The secret to successful analytics lies in data engineering, as much as algorithm selection. Sure, there are exceptions to this. No doubt there are times when only one specific algorithm will work for a particular set of data. However, we believe there is no substitute for sound data engineering.
Data engineering is the process of feature creation. Features in the data are what an analytics algorithm will use to making predictions or estimation. Depending on how features are being created by a data engineering process will ultimately determine how human-readable the final models will be. It is easy to go from data engineering to data over-engineering.

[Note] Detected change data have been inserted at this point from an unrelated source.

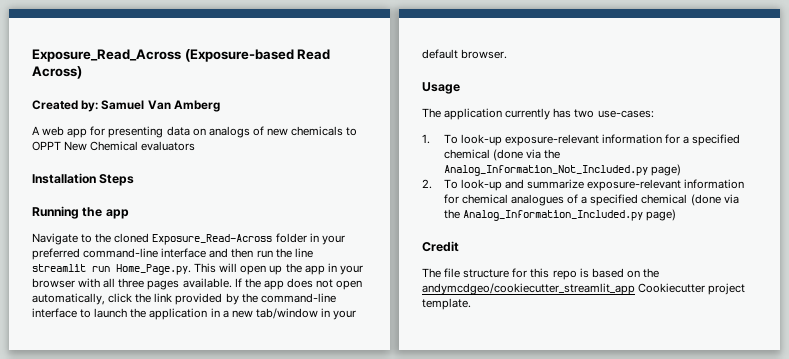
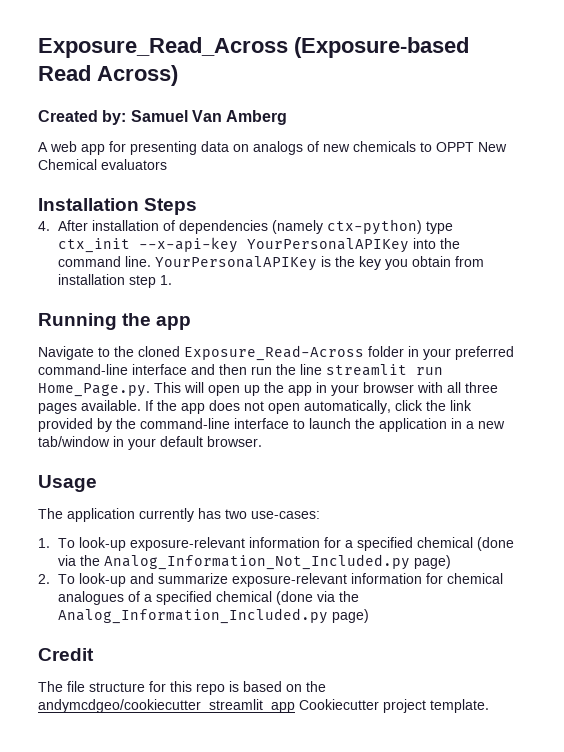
+ 4. After installation of dependencies (namely ctx-python) type ctx_init --x-api-key YourPersonalAPIKey into the command line. YourPersonalAPIKey is the key you obtain from installation step 1.

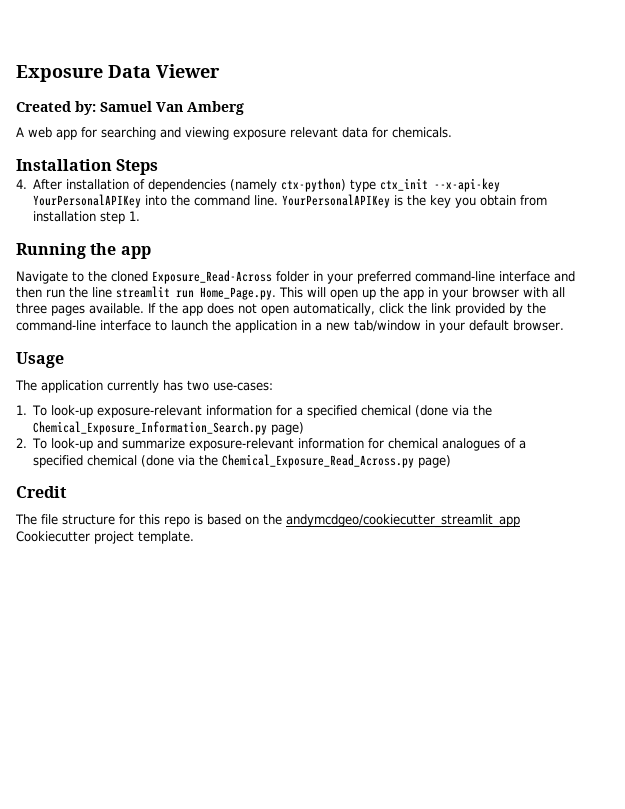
- Exposure_Read_Across (Exposure-based Read Across)
+ Exposure Data Viewer
- A web app for presenting data on analogs of new chemicals to OPPT New Chemical evaluators
+ A web app for searching and viewing exposure relevant data for chemicals.
- 1. To look-up exposure-relevant information for a specified chemical (done via the Analog_Information_Not_Included.py page)
+ 1. To look-up exposure-relevant information for a specified chemical (done via the Chemical_Exposure_Information_Search.py page)
- 2. To look-up and summarize exposure-relevant information for chemical analogues of a specified chemical (done via the Analog_Information_Included.py page)
+ 2. To look-up and summarize exposure-relevant information for chemical analogues of a specified chemical (done via the Chemical_Exposure_Read_Across.py page)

An example of the pitfalls of data over-engineering is in the use of Support Vector Machines. The SVM classification algorithm is very powerful, it achieves this by a) only focusing on the handful of data points which defy a simple black-and-white separation of the data and b) performing data engineering that exposes powerful data features but which might not make sense to the ordinary person. For some use cases this is acceptable, but SVM classifications could easily enter the territory of "snake oil". SVM are an expert-user tool and the end user has to trust the person performing the analytics, because the outputs become too complex to explain in simple human terms.
Human readable models are a current focus of KL. We are in the middle of building out our data engineering functionality to allow users to create human-readable features from many different data-structure types. These new features will improve the power of KL's analytics algorithms without rendering them exclusively machine-readable.